DATA SUPPLIED Block Start

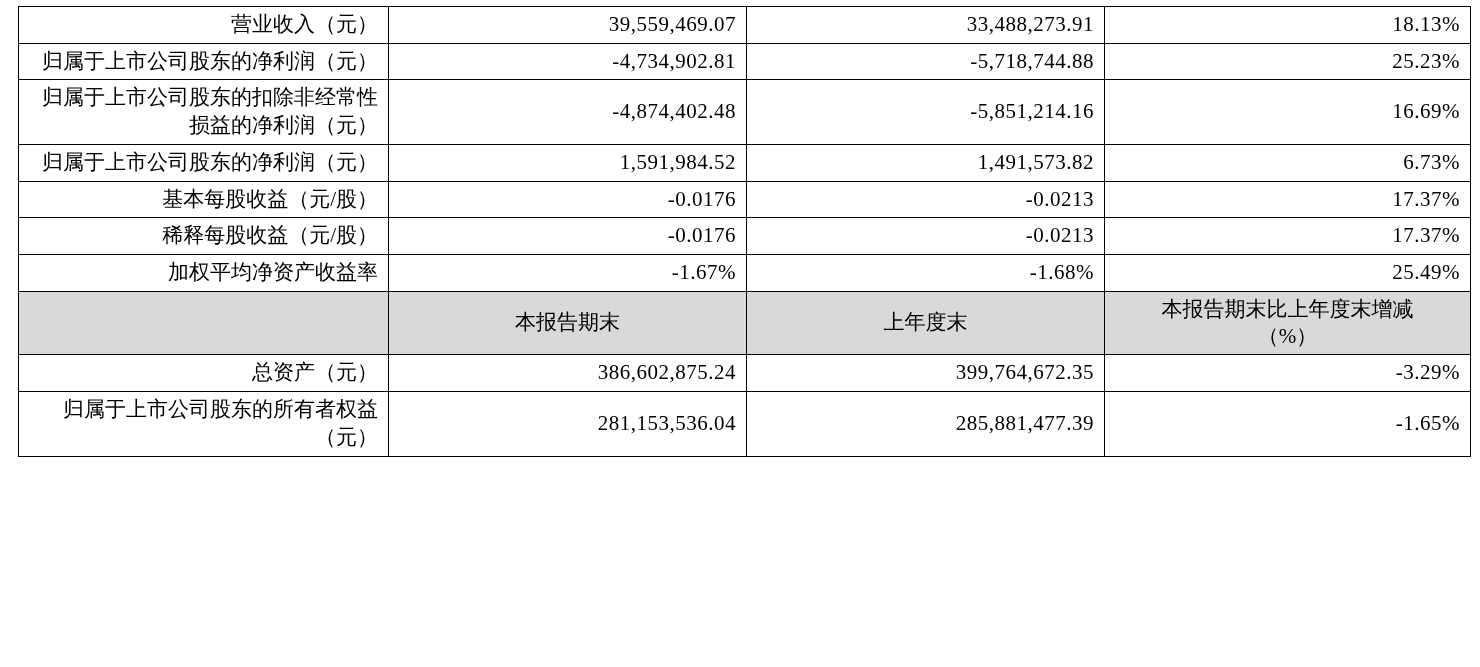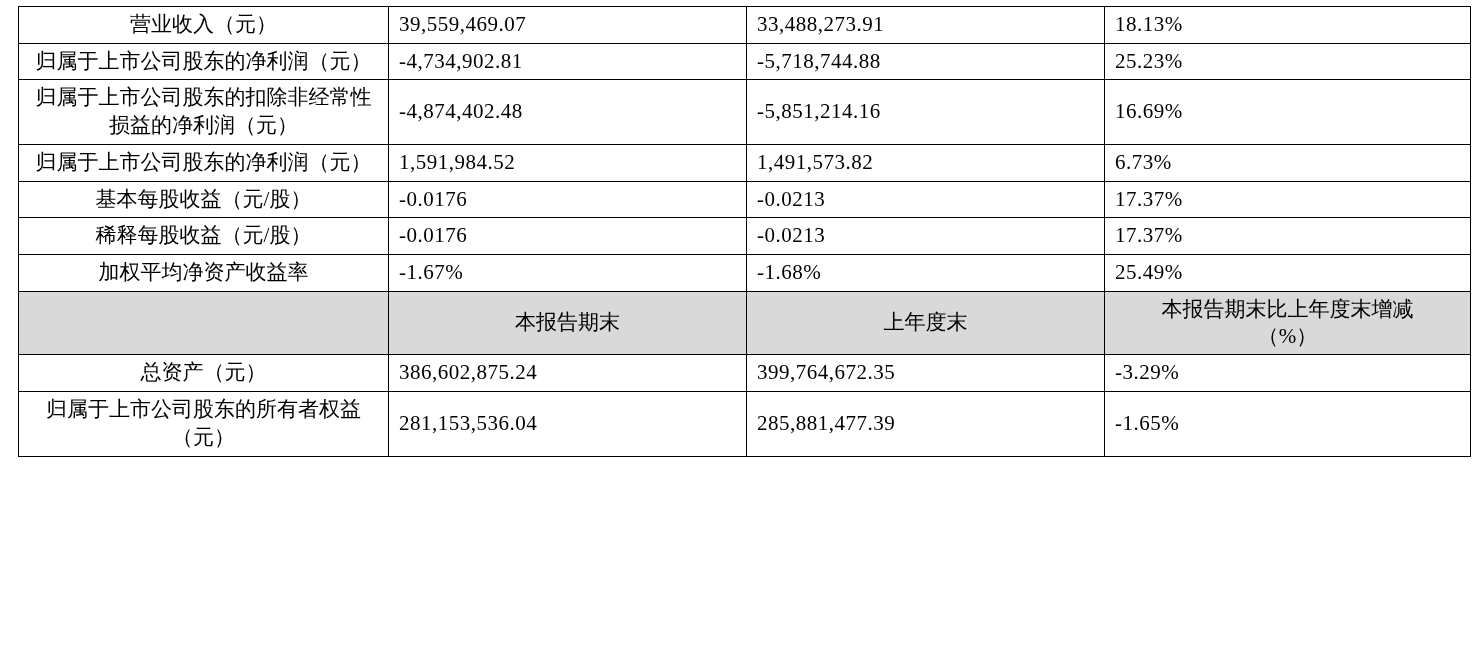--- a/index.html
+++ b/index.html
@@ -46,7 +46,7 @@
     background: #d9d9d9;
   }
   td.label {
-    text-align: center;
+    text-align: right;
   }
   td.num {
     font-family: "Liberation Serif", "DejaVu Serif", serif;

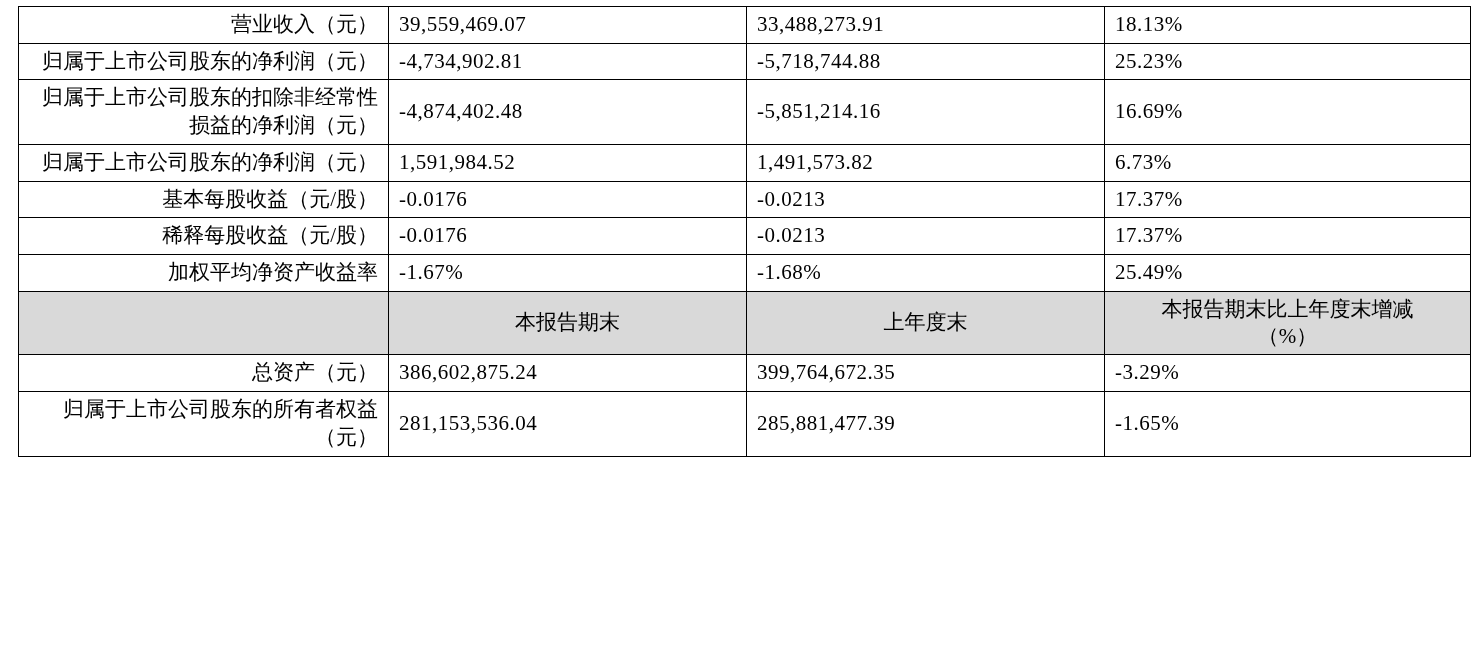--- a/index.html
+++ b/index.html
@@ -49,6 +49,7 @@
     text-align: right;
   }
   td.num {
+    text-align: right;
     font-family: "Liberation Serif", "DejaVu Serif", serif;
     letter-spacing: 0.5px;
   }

DATA SUPPLIED Block End

→ ASSIGNMENT
Please return, exactly and with pictures omitted, the lines from the line holding "background: #d9d9d9;" through the end of the data above, inclusive.

→ ANSWER BOX
     background: #d9d9d9;
   }
   td.label {
-    text-align: center;
+    text-align: right;
   }
   td.num {
     font-family: "Liberation Serif", "DejaVu Serif", serif;

--- a/index.html
+++ b/index.html
@@ -49,6 +49,7 @@
     text-align: right;
   }
   td.num {
+    text-align: right;
     font-family: "Liberation Serif", "DejaVu Serif", serif;
     letter-spacing: 0.5px;
   }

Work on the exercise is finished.